But I look at it this way contrary to the old saying about “not having a pot to p155 in” somebody will give him a pot just so they can “p155-n-Miss” mind you the que will be long very long and not so much yellow rain as golden rain…

Ratio March 28, 2018 8:11 PM

Britain shares ‘unprecedented’ Skripal intelligence with allies:

The UK not only shared detailed scientific analysis of the nerve agent used in the attack on Sergei Skripal and his daughter Yulia on March 4 in Salisbury but also intelligence reports that backed up London’s claim that Russia has been running an “explicit” state-backed assassination programme, said the senior British official, who declined to be identified.

For the first time these intelligence assessments were shared with senior ministers and officials in the EU and at Nato over the past two weeks, added the official.

“We released unprecedented degrees of intelligence to our allies in order to be able to persuade them of the case that there was no plausible alternative other than this was the Russian state,” said the official.

In spite of repeated denials from Russia, scientists from the UK’s defence, science and technology laboratory at Porton Down have concluded that the poison used in the attack was from the Novichok family of nerve agents produced by the Soviet Union in the late 1970s and 1980s.

The level of intelligence shared by the UK with its allies still varies from country to country. Through its Five Eyes agreement with the US, Canada, Australia and New Zealand, the UK shares headline assessments from its main intelligence agencies — MI6, MI5 and GCHQ — as well as underlying data. Britain shares less information with some EU countries.

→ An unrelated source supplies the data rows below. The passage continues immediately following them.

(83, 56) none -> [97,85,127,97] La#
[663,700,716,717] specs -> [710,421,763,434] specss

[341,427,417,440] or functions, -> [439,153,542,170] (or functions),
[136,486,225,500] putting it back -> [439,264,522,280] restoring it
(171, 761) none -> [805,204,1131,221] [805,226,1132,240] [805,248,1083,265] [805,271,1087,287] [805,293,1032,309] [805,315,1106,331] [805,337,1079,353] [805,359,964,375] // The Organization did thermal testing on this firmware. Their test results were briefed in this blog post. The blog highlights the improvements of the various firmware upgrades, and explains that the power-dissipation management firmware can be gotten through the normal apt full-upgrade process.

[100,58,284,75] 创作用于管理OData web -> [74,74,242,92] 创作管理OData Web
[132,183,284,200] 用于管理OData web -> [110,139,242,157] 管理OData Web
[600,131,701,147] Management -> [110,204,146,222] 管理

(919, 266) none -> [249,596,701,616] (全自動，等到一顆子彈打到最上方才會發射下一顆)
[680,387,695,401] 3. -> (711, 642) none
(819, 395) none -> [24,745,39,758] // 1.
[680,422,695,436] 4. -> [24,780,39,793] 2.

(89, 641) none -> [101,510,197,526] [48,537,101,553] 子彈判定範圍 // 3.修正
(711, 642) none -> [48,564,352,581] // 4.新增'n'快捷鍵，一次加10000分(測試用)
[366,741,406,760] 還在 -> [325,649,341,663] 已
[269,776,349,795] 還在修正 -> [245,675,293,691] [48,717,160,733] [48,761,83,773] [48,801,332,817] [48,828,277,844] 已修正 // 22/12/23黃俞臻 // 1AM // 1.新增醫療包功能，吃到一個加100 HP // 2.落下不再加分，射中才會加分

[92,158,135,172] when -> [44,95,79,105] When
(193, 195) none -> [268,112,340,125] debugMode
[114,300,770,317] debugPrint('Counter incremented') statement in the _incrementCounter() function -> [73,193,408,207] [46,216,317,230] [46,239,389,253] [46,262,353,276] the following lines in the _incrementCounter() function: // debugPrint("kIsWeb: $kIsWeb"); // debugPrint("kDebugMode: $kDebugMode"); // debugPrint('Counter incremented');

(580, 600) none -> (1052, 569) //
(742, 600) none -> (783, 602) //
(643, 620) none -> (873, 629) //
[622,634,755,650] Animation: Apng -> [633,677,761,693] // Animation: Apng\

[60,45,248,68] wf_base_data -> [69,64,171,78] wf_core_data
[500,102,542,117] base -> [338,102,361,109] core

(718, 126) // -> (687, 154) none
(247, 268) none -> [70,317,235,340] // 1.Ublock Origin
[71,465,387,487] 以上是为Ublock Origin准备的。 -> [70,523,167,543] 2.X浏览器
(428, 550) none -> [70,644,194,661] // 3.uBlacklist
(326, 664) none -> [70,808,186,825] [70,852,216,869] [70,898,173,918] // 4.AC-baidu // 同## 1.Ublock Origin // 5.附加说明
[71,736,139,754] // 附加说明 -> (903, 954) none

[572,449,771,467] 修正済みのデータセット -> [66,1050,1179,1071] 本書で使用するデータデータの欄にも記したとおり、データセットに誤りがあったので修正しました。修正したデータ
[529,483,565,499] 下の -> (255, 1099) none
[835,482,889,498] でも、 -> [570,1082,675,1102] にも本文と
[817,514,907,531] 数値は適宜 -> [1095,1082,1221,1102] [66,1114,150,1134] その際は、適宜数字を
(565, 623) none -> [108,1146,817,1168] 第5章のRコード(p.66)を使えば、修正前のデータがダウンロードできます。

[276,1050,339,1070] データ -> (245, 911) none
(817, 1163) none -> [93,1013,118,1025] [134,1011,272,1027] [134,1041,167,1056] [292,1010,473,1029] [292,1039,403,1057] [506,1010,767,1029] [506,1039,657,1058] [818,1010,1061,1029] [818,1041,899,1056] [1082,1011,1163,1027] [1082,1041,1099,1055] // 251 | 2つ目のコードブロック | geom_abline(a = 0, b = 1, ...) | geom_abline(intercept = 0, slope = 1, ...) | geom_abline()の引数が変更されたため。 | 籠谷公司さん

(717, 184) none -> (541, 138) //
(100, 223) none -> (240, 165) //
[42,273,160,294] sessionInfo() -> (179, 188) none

(Partially) declassify and release on the day the OPCW report comes out?

Clive Robinson March 28, 2018 10:04 PM

@ Anders,

I have just a perfect image for that golden rain 🙂

Ahh “little boy blue”. The sooner he finds out “what goes around comes around” in buckets the better, it will be…

I tell you what based on the little we do about how The Little Zucker has humiliated people in the past I see atleast two things happening,

1, A lot of people “fist pumping”
2, Others practicing their “dance moves”…

I’m thinking the Little Zucker should write in his will he wants to be buried upright in an unmarked grave with it’s location kept secret 😉

I wonder if he will get to the point he is more detested than Margaret Thatcher…

VinnyG March 29, 2018 7:55 AM

@JG4 re Crapification – this is news? It isn’t just that it’s optimized for casual users, but casual users on smartphones. It will only get worse, Google just announced that they are committed to producing primary search results that are optimized for smartphones. They don’t say that those results will be very much sub-optimal for computer users, but that’s a given. The web has been progressively dumbed down since I began using it in 1997 or so. It is now to the point that if I didn’t have an established routine and footprint of doing things a certain, well-accustomed, way, I’d ditch it in a minute. It could come to that soon, anyway – I’ve considered it enough times. BTW, my combination voice/DSL line is still copper to the nearby CO, but I’m sure it is digitized at that point, or not very far upstream from it.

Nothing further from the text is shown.